Shares yesterday climbed the most in three weeks, after China’s official Purchasing Managers’ Index of manufacturing activity climbed to a 16-month high. A gauge of non-manufacturing industries fell to 53.9 in August from 54.1 in July, according to a statement today by the National Bureau of Statistics and the Federation of Logistics and Purchasing. A reading above 50 indicates expansion.
The Hang Seng Index fell 2.1 percent this year through yesterday, the second-worst performer among developed markets tracked by Bloomberg. The gauge traded at 10.6 times estimated earnings yesterday, compared with 14.83 on the Standard & Poor’s 500 Index.

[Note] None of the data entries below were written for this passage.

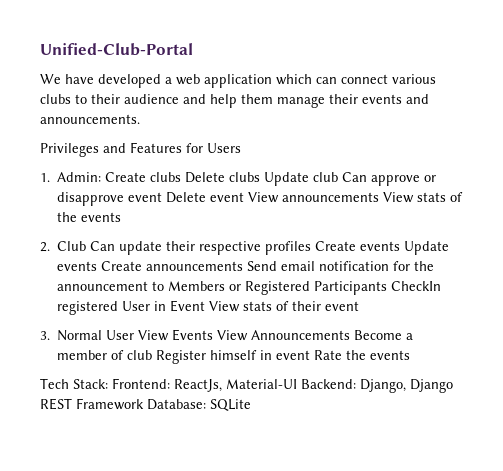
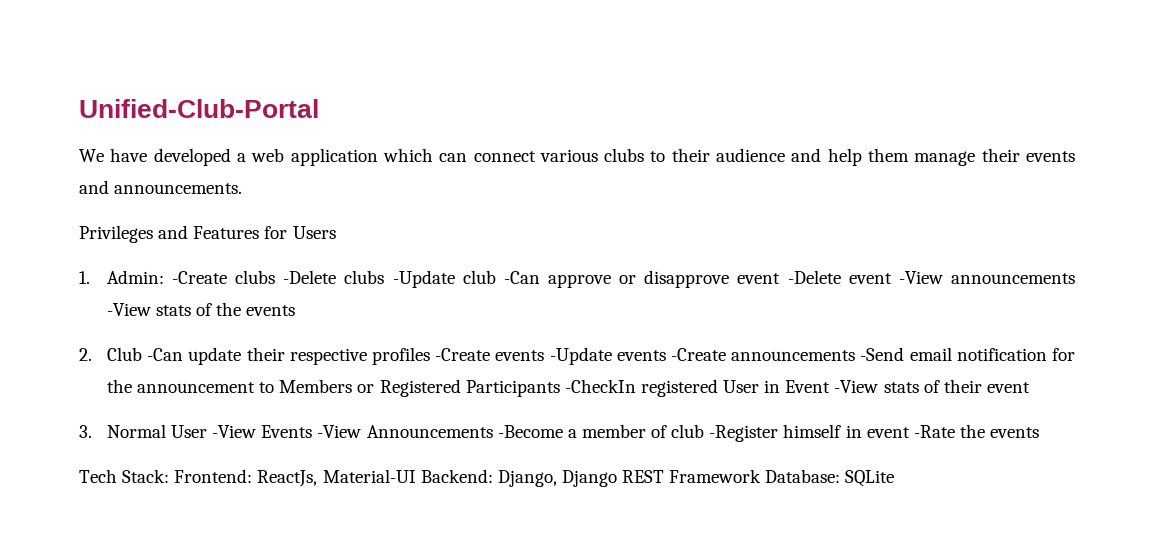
[105,172,437,186] [57,192,415,206] Create clubs Delete clubs Update club Can approve or disapprove event Delete event View announcements View -> [172,270,1075,288] [106,303,151,316] -Create clubs -Delete clubs -Update club -Can approve or disapprove event -Delete event -View announcements -View
[90,241,116,251] Can -> [147,348,184,361] -Can
[315,241,450,255] [57,261,278,271] Create events Update events Create announcements Send -> [435,347,905,365] -Create events -Update events -Create announcements -Send
[391,281,442,291] CheckIn -> [564,379,636,393] -CheckIn
[209,301,241,312] View -> [834,380,879,393] -View
[138,329,403,341] View Events View Announcements Become -> [212,425,563,438] -View Events -View Announcements -Become
[156,350,207,364] Register -> [709,425,779,442] -Register
[314,350,343,360] Rate -> [913,425,955,438] -Rate

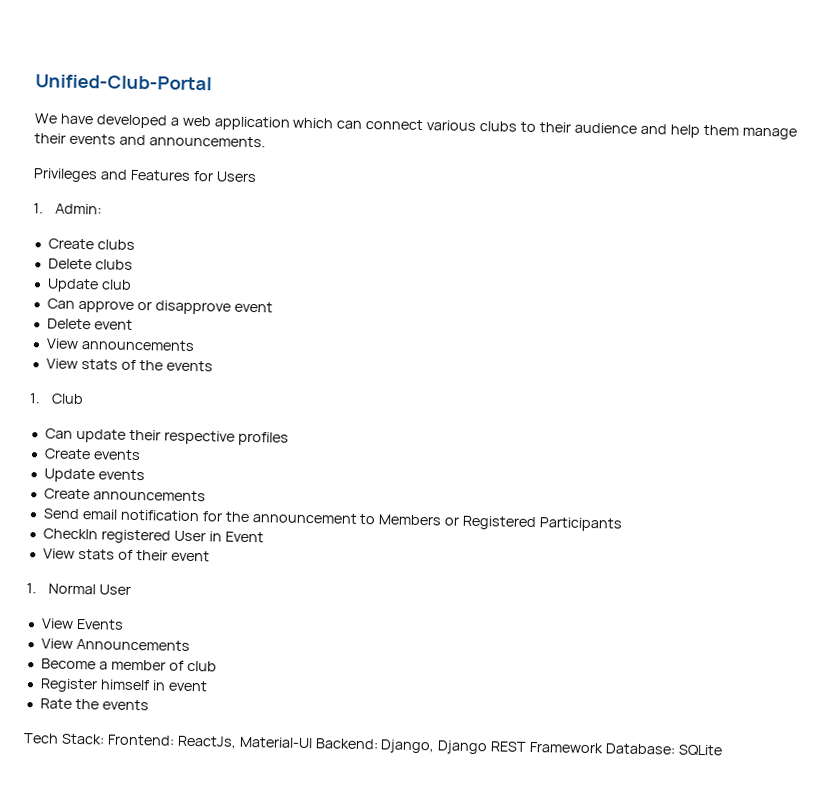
[172,270,540,288] -Create clubs -Delete clubs -Update club -Can -> [47,238,135,250] [47,258,133,270] [46,278,132,293] [46,298,75,309] // Create clubs // Delete clubs // Update club // Can
[787,270,1075,284] [106,303,151,316] -Delete event -View announcements -View -> [46,318,133,330] [45,338,195,352] [45,358,78,369] // Delete event // View announcements // View
[79,348,92,361] 2. -> [29,393,41,404] 1.
[147,348,184,361] -Can -> [44,428,73,439] // Can
[435,347,905,365] -Create events -Update events -Create announcements -Send -> [43,448,141,461] [43,468,145,483] [43,488,206,502] [42,508,80,520] // Create events // Update events // Create announcements // Send
[564,379,636,393] -CheckIn -> [42,528,98,540] // CheckIn
[834,380,879,393] -View -> [42,548,75,559] // View
[79,425,92,438] 3. -> [26,583,37,594] 1.
[212,425,257,438] -View -> [40,618,74,629] // View
[317,425,362,438] -View -> [40,638,73,649] // View
[497,425,563,438] -Become -> [40,658,96,670] // Become
[709,425,779,442] -Register -> [39,678,98,693] // Register
[913,425,955,438] -Rate -> [39,698,72,709] // Rate

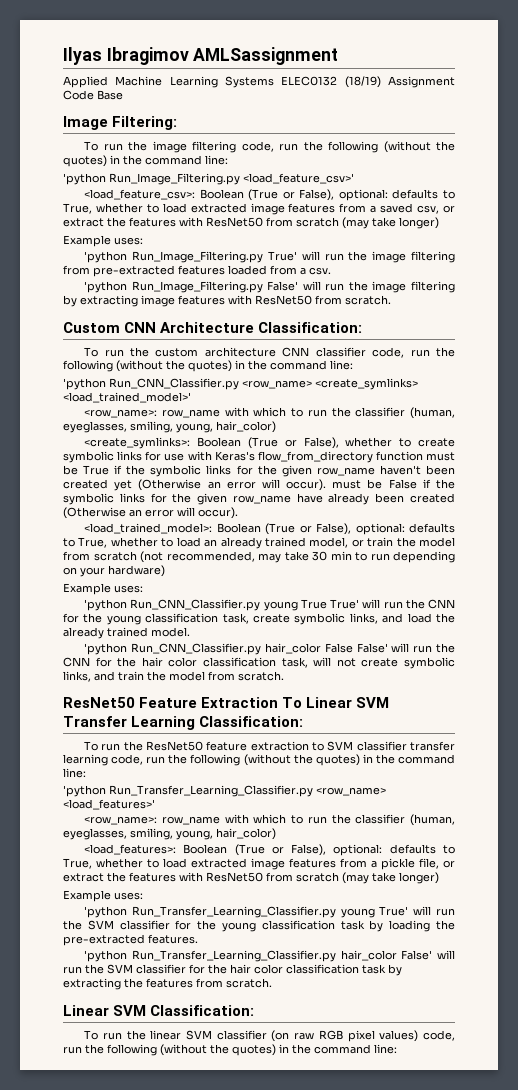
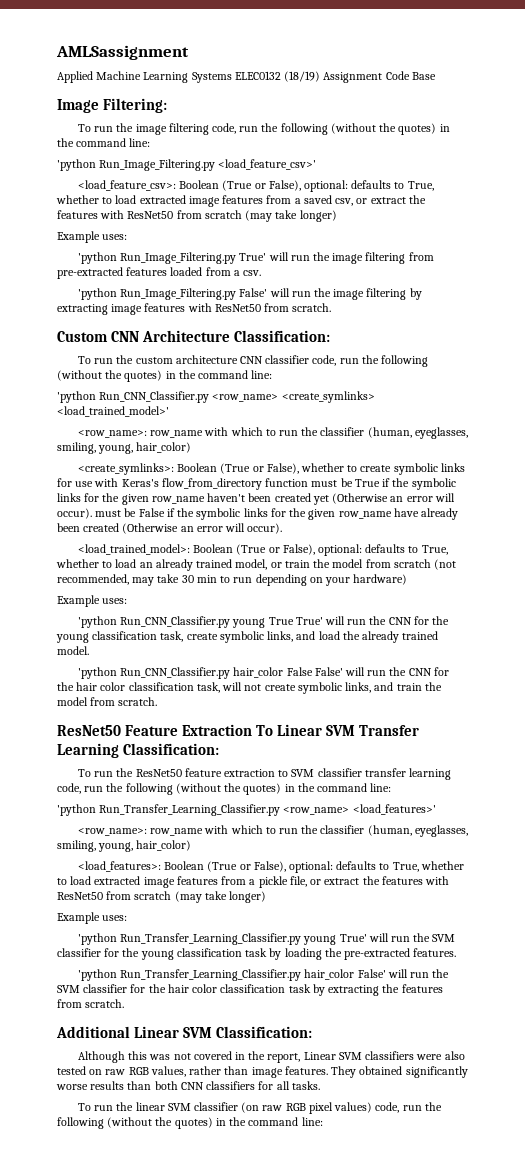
[63,47,189,65] Ilyas Ibragimov -> (56, 52) none
(272, 983) none -> [56,1026,130,1038] Additional
(255, 1010) none -> [77,1051,465,1063] [57,1066,468,1078] [56,1081,320,1090] // Although this was not covered in the report, Linear SVM classifiers were also tested on raw RGB values, rather than image features. They obtained significantly worse results than both CNN classifiers for all tasks.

The Hang Seng China Enterprises Index, also known as the H-share index, dropped 18 percent from a Feb. 1 high through yesterday after mainland growth slowed for two quarters. The measure traded at 1.21 times book value, compared with a five-year average of 1.77. China revised its 2012 growth domestic product growth to 7.7 percent from 7.8 percent yesterday, with either figure the lowest expansion since 1999.
Materials and energy companies led declines this year on the Hang Seng Composite Index amid concern weaker expansion in China will sap demand. Utility and information-technology shares were the biggest gainers.
Futures on the S&P 500 rose 0.9 percent. Markets were closed yesterday for the Labor Day holiday. A U.S. index of factory activity is expected to slip to 54 for August, according economists surveyed by Bloomberg. The gauge had readings of 55.4 for July and 50.9 in June.